Research on Exercise Lowering Anxiety • Norris, Carroll, & Cochrane, (1990). The effects of aerobic and anaerobic training on fitness, blood pressure, and psychological stress and well-being. • All exercise contributed to lower levels of anxiety than no exercise at all. • There was also a difference found between aerobic exercise and anaerobic exercise. There was a more significant change in the well-being of a person who participated in aerobic exercise than anaerobic exercise.
Hypothesis • We hypothesize that aerobic exercise is a more effective means of lowering the amount of stress and anxiety of a person than anaerobic exercise.
Participants • 24 Total Participants • Participants were Freshmen - Seniors from Hanover College that signed up outside of room 147 • Signed up in groups of three • 71% Male and 29% Female • 96% Caucasian 4% African American 0% Other
Materials • Track in Horner Center • P90X Yoga video • Randomized Beck Anxiety Scale divided into two sections • Three yoga mats
Beck Anxiety Scale The Participants had to fill out a survey that consisted of 21 symptoms related to anxiety and rate them on a scale of 0 to 3 (0 meaning “not at all” and 3 meaning “severely- it bothered me a lot”). The anxiety scale was split in half to measure the effects of exercise on anxiety before and after the conditions. For Example: • Numbness or tingling • Feeling hot • Wobbliness in legs • Unable to relax • Fear of worst happening • Dizzy or lightheaded • Heart pounding/ racing • Face flushed • Hot/cold sweats
Procedure • Before exercise is undergone participants are given the first half of the Beck Anxiety Scale. • 1 Control group and 2 Experimental groups • One experimental group runs six laps on the Horner Center indoor track. • The other experimental group does ten minutes of the P90X yoga video that consisted of beginner level stretches that required some flexibility but kept the heart rate fairly low. • Control group reads through an Esquire magazine for ten minutes. • Second half of the Beck Anxiety Scale is given.
Restating the Hypothesis • We hypothesize that aerobic exercise is a more effective means of lowering the amount of stress and anxiety of a person than anaerobic exercise.
Results • Anxiety was analyzed using a 3 (condition: low, high, or control) by 2 (time: pre vs post) mixed factorial design with repeated-measures on the second factor • The expected interaction between time and condition was not significant, F(2,21) = .811, p = .458 • Low intensity group, anxiety increased from 4.63 to 5.38 • Control group, anxiety increased from 4.00 to 6.78 • High intensity group anxiety decreased from 6.43 to 6.29simple main effects indicated that there was no significant change between time 1 and time 2 in any condition at p = .09 - .94
Graph Figure 1. Mean changes in anxiety scores for low intensity, high intensity, and control groups.
Interpretation of Findings • We hypothesized that higher intensity exercise would decrease a person's anxiety more than lower-intensity exercise or no exercise would. • Our results show that while high intensity exercise resulted in a greater decrease in anxiety than low intensity exercise or our control group, these results were not significant.
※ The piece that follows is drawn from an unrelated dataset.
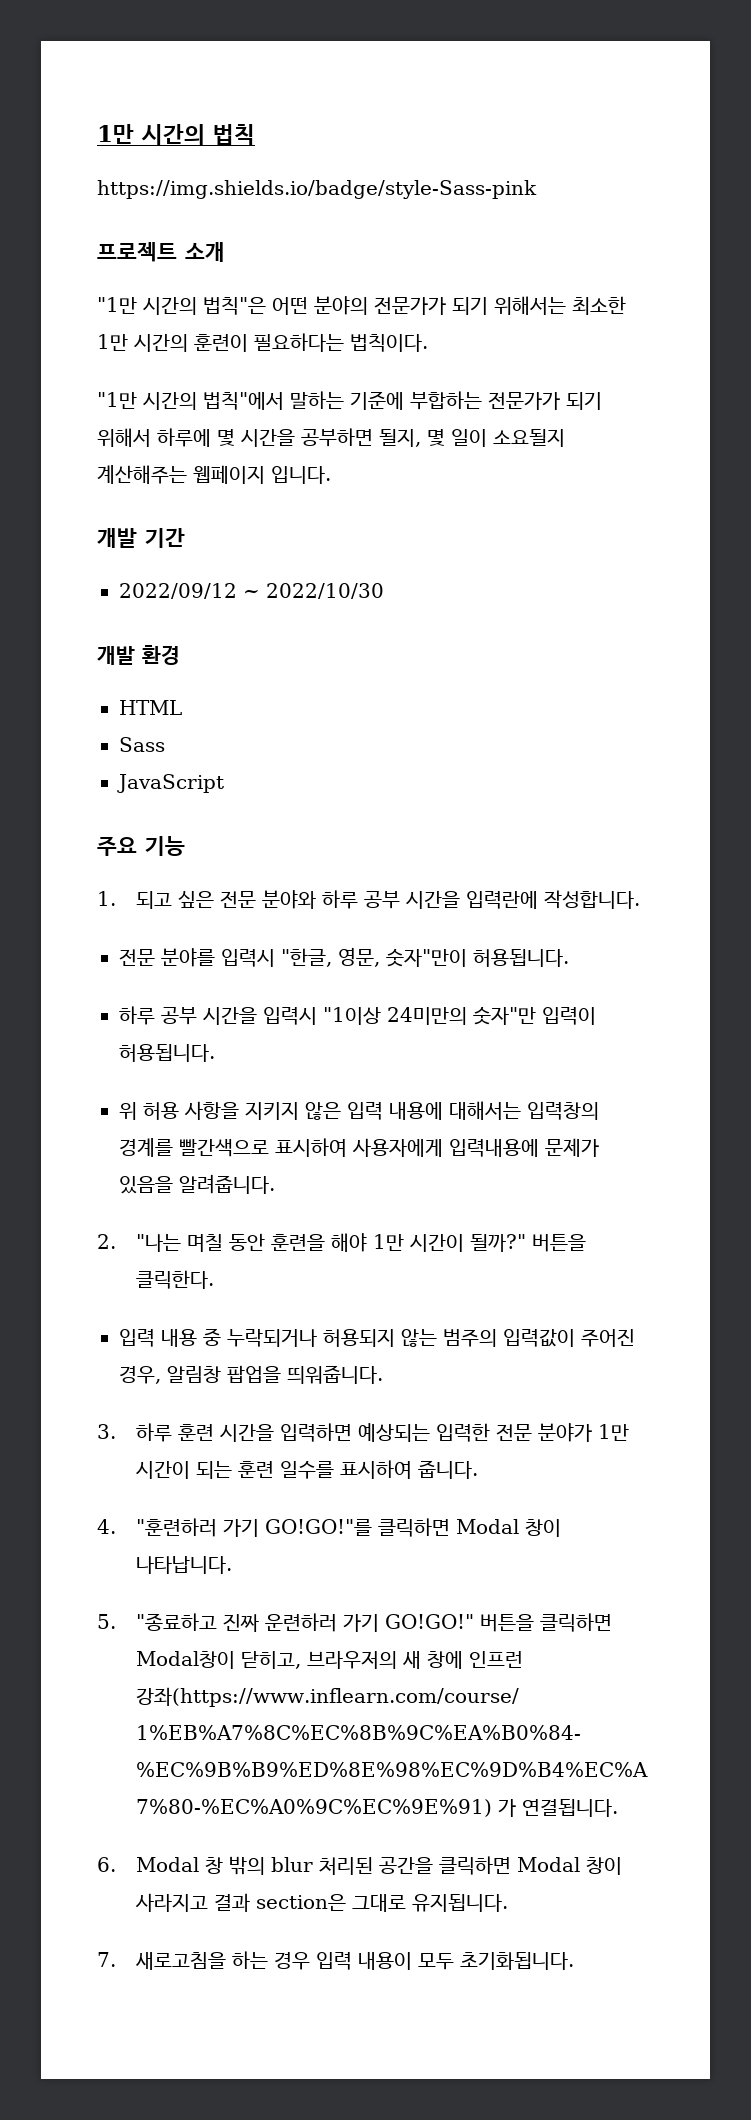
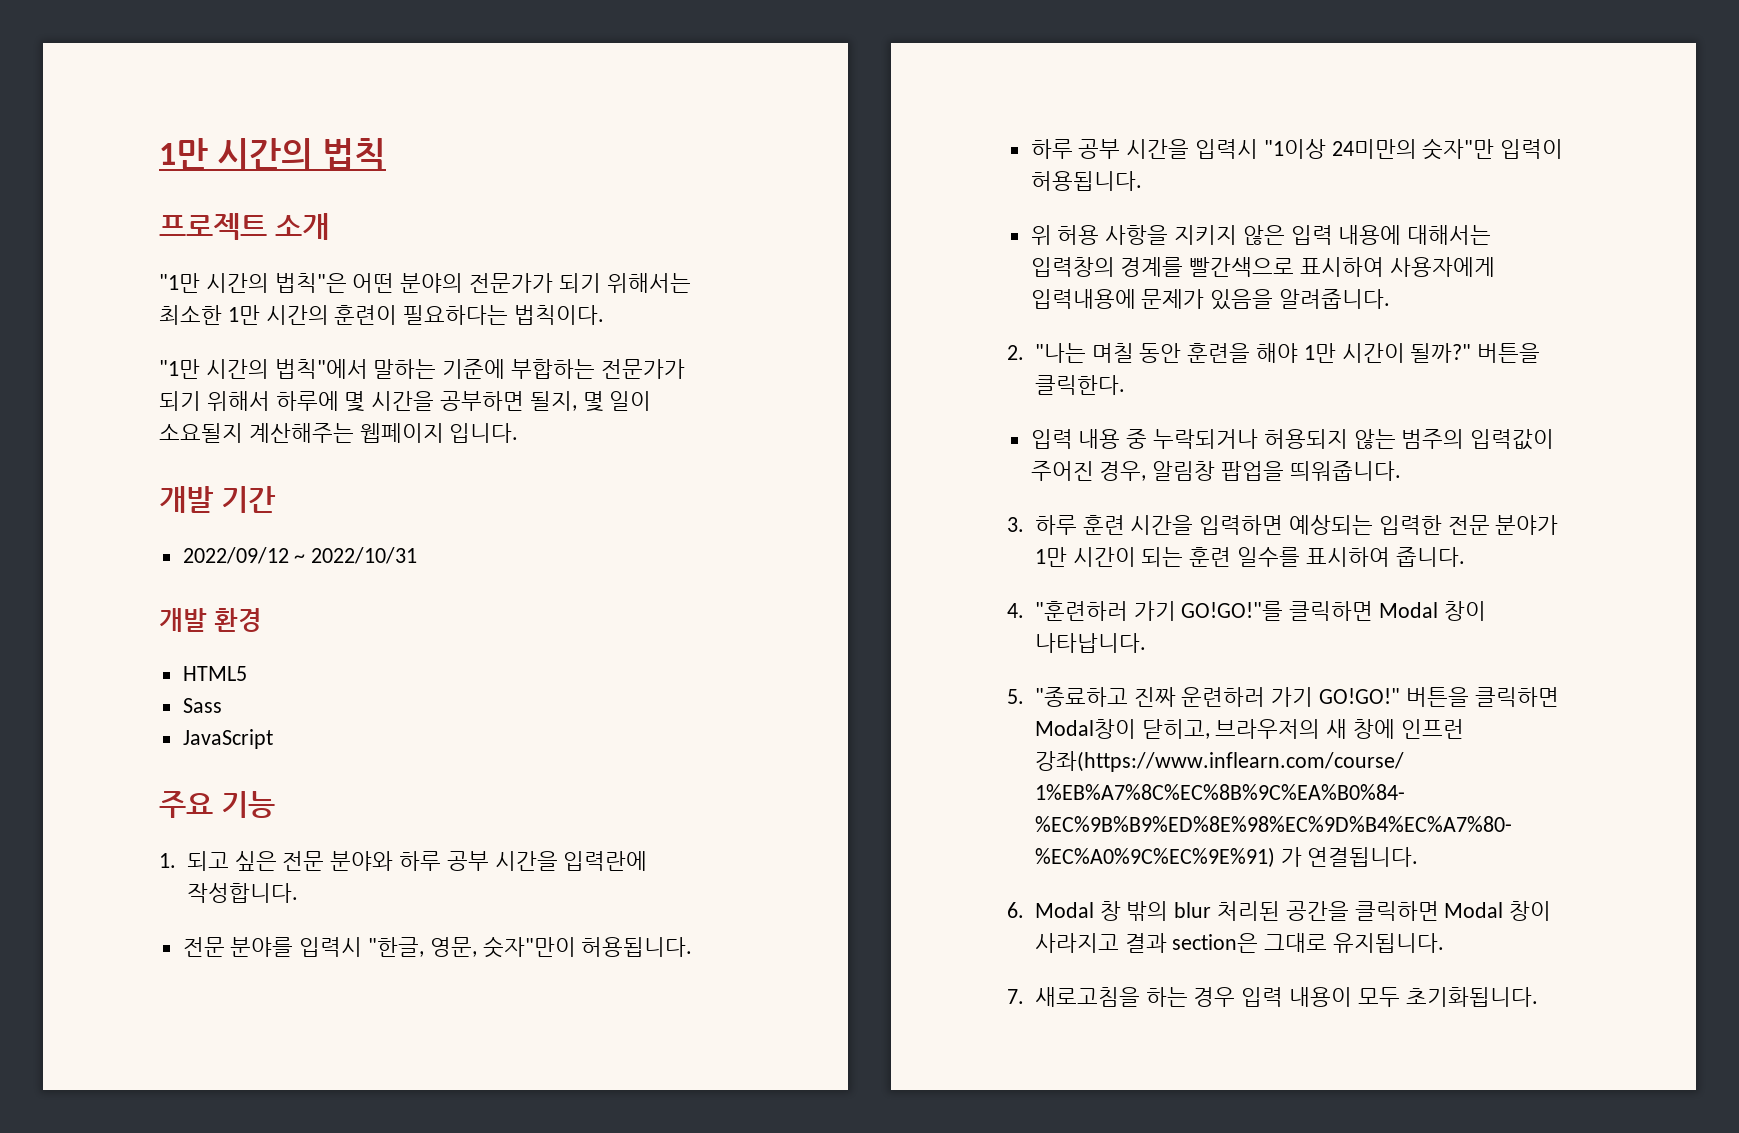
[97,180,537,199] // https://img.shields.io/badge/style-Sass-pink -> (387, 154) none
[266,583,384,599] 2022/10/30 -> [311,547,418,564] 2022/10/31
[119,700,182,715] HTML -> [182,666,247,681] HTML5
Limitations • Many of the participants noticed it involved exercise of some sort causing a selection effect. Also, there was not a wide variety of people involved due to only using Hanover students. • Yoga is more flexibility-oriented which could be a confounding variable because it could be causing anxiety rather than the person actually having anxiety. • Only had one session for each person so results could be insignificant. • Splitting the Beck Anxiety Scale randomly can cause the scale to be less effective – It is not designed to be split and measures over the past month rather than measuring anxiety twice in the same day
Future Directions • In the future, we could do a longer study with more participants and relate exercise’s effect on anxiety to reducing coronary heart disease.